Kids Minimalist Bedroom
I find it difficult to admit most of my life was wasted chasing the wrong things. Looking back, it has become increasingly clear how I spent the first 33 years of my life chasing temporal, material possessions. I thought my life would improve as I acquired them.
It was supposed to be the "American Dream." But I was all wrong.
While my household possessions were not extravagant, they accumulated over years—especially as we moved into larger and larger homes. Each move would result in more rooms to furnish and more empty closets and storage areas to keep our stuff. Fashions changed and thus, we bought new clothes. New technology emerged and we purchased new gadgets. Kids entered our family and with them came toys, gifts, hand-me-downs, and purchases "necessary" to raise them correctly.
Eventually, our possessions began subtly to control our lives.
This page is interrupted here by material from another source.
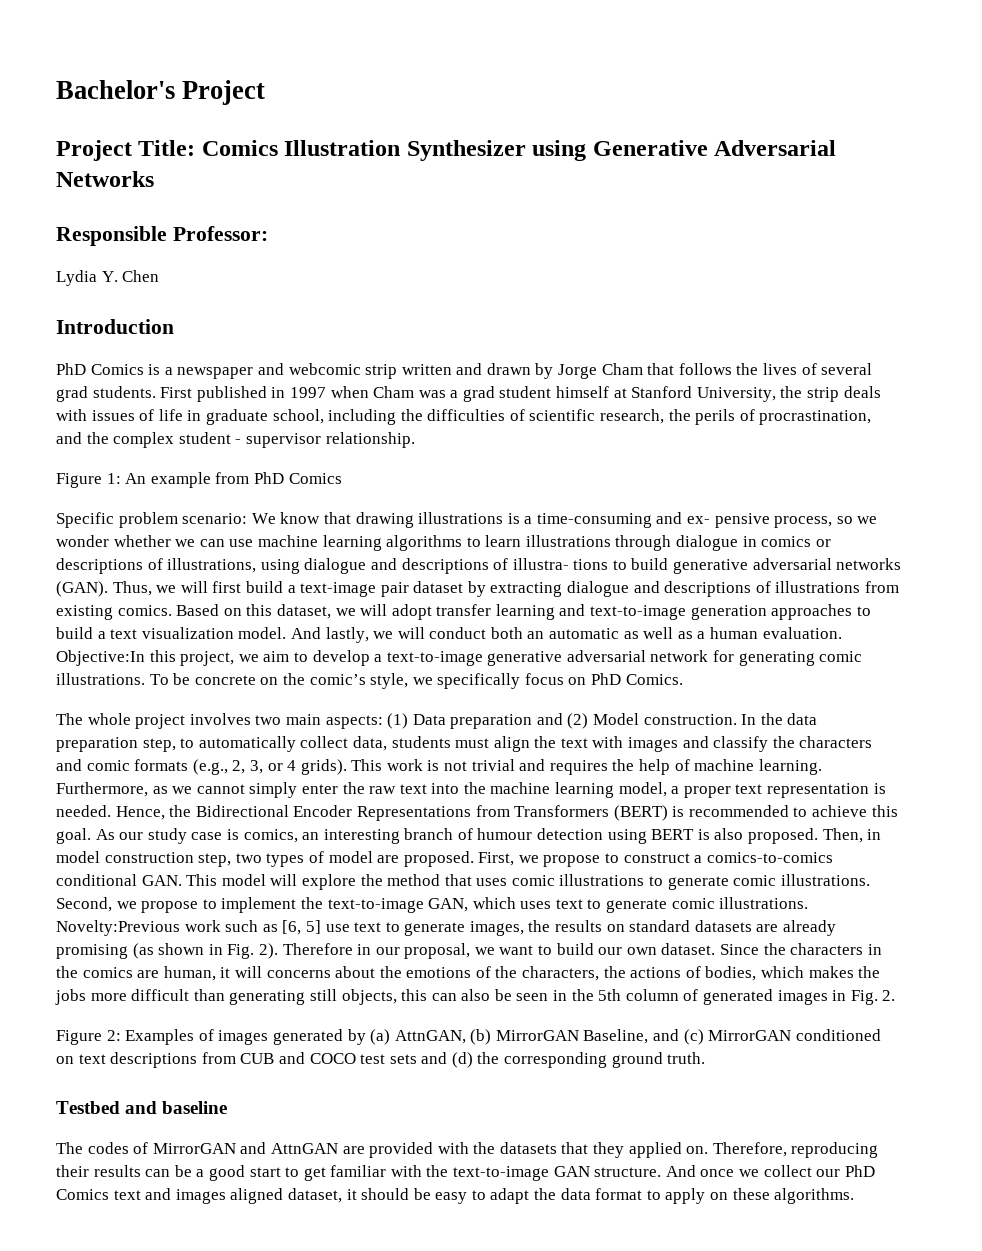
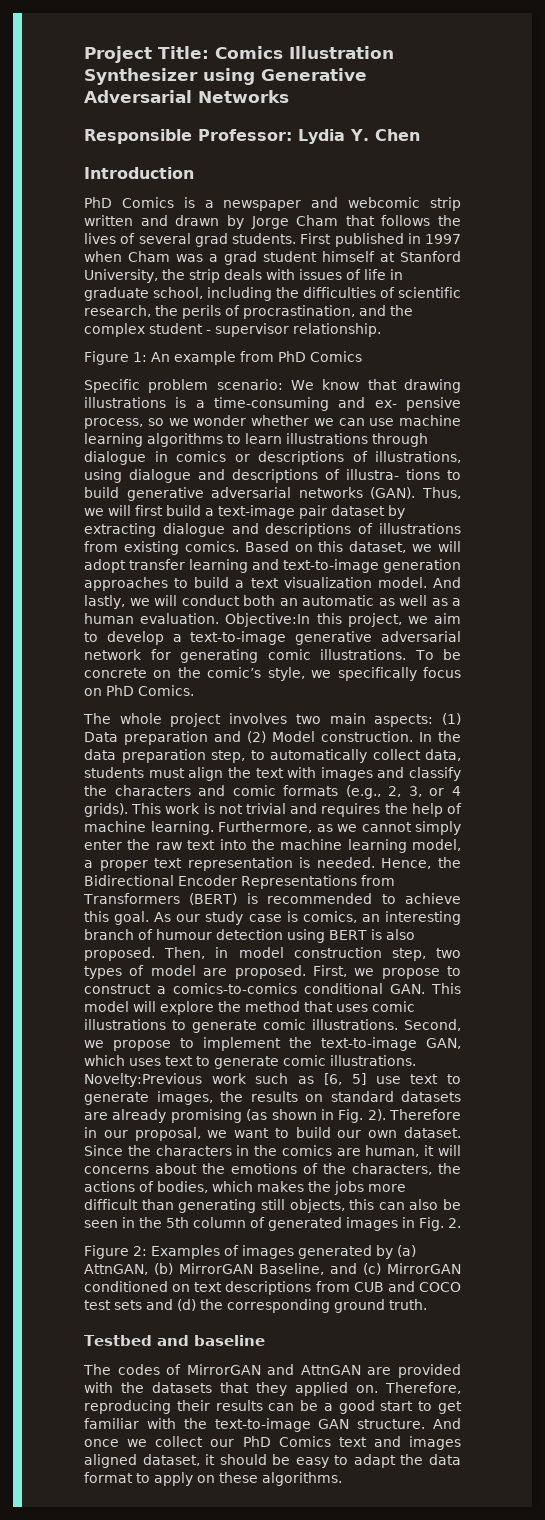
[56,80,266,105] Bachelor's Project // -> (84, 54) none
(268, 233) // -> (292, 135) none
We spent countless hours cleaning, sorting, organizing, repairing, replacing, removing, and maintaining our physical possessions—not to mention all the time we spent on the front end earning the money just to make the initial purchase in the first place.
Our pursuit of material possessions was controlling our checkbook, draining our energy, and robbing us of true, lasting joy.
But then, everything changed.
When I was 33 years old, we began giving away all the possessions in our lives that were not absolutely essential to our purpose and goals. Eventually, our family removed over 60% of our earthly possessions. And we couldn't be happier. We found more time, money, and energy to pursue the things in life most valuable to us: faith, family, and friends. We discovered far greater fulfillment in life pursuing our passions than we had ever discovered pursuing possessions.
And now, my only regret is that we didn't pursue simple living sooner—that we wasted so much time, so many years, and so many resources. If I could do life over again, I would have embraced a minimalist life earlier: my teens, my twenties, or as a newly-formed family. As a result, from the very beginning, we would have experienced:
- Less debt.
- Less clutter.
- Less financial obligation and debt.
- More savings.
- More intentionality.
- More presence with others in my life.
- Less need to get ahead at others' expense.
- More passion.
- More contentment.
The life-giving invitation to minimalism holds benefit for every generation. It is never too late to start no matter what stage of life you are introduced to it. But my life would attest to the fact that today is the best day to begin living with less. And the earlier in life, the better.